Mae Chaem, located beyond the Inthanon Range, is an ideal location for office syndrome therapy. The peaceful countryside, fresh air, trees and flowers and small Buddhist temples all work together to lift the spirits. You’ll love its simplicity even more when you bump into a small band of Buddhist monks and novices, temple boys and dogs roaming the village for morning alms. While you’re in Mae Chaem, look for big skies, panoramic views of terraced rice fields, small temples, and handwoven textiles. Mae Chaem is far from the city lights and therefore has some of the darkest skies in Thailand, perfect for viewing the stars.

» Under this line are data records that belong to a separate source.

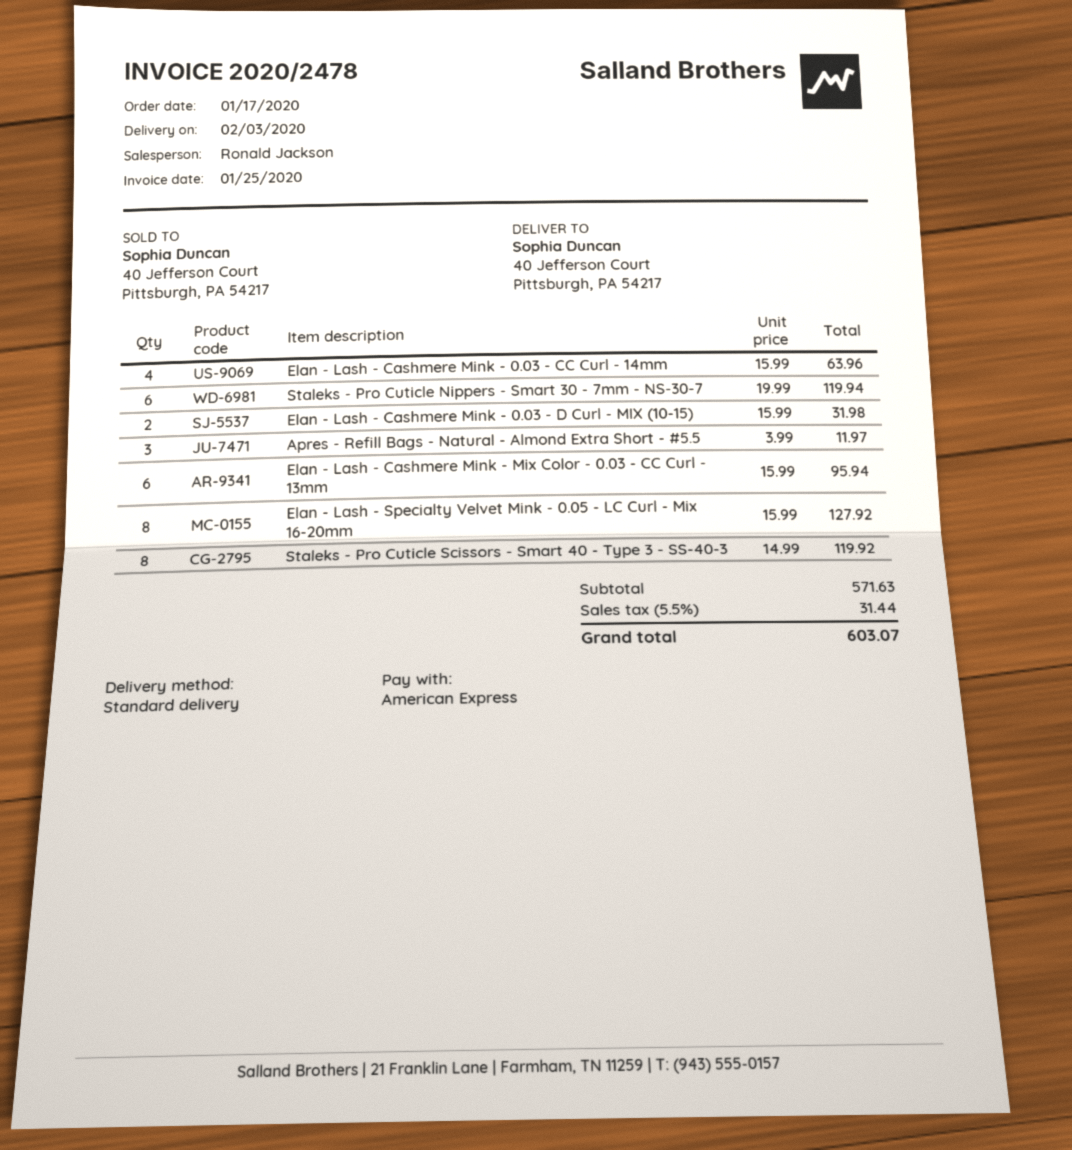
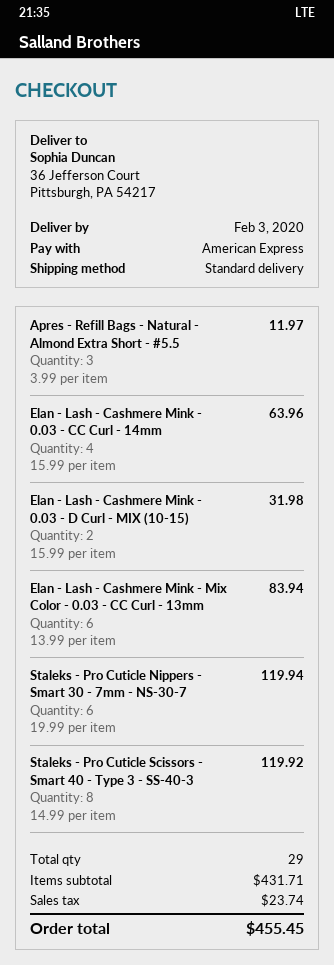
ship to: 40 Jefferson Court, Pittsburgh, PA 54217 -> 36 Jefferson Court, Pittsburgh, PA 54217
Elan - Lash - Cashmere Mink - Mix Color - 0.03 - CC Curl - 13mm: 6 x 15.99 = 95.94 -> 6 x 13.99 = 83.94
Elan - Lash - Specialty Velvet Mink - 0.05 - LC Curl - Mix 16-20mm: 8 x 15.99 = 127.92 -> none
subtotal: 571.63 -> 431.71
tax: 31.44 -> 23.74
total: 603.07 -> 455.45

Rice barn in Mae Chaem, Chiang Mai.

Climbing Mt Inthanon

The drive from Mae Chaem to Chiang Mai on Route 1192 takes you through the heart of Doi Inthanon National Park. The park, known as the “Roof of Thailand”  in recognition of being the country’s highest peak at 2,565 meters, has many amazing variations in its lush geography and forest. After negotiating the high road for an hour, you will be at the very top of Inthanon Mountain. Turn right into Route 1009 at Doi Inthanon National Park Checkpoint 2, and stop at Mae Klang Luang Village. Here, the Karen offer an easy trek along the Pha Dok Siew Waterfall nature trail. A two-hour downhill stroll takes you through the evergreen forest, cascades and scenic terraced rice fields. From here, you could visit the Royal Agricultural Station Inthanon and wander through orchards of peaches, plums, orchids and more. The Inthanon Royal Project Restaurant is the perfect place for lunch before heading to the airport.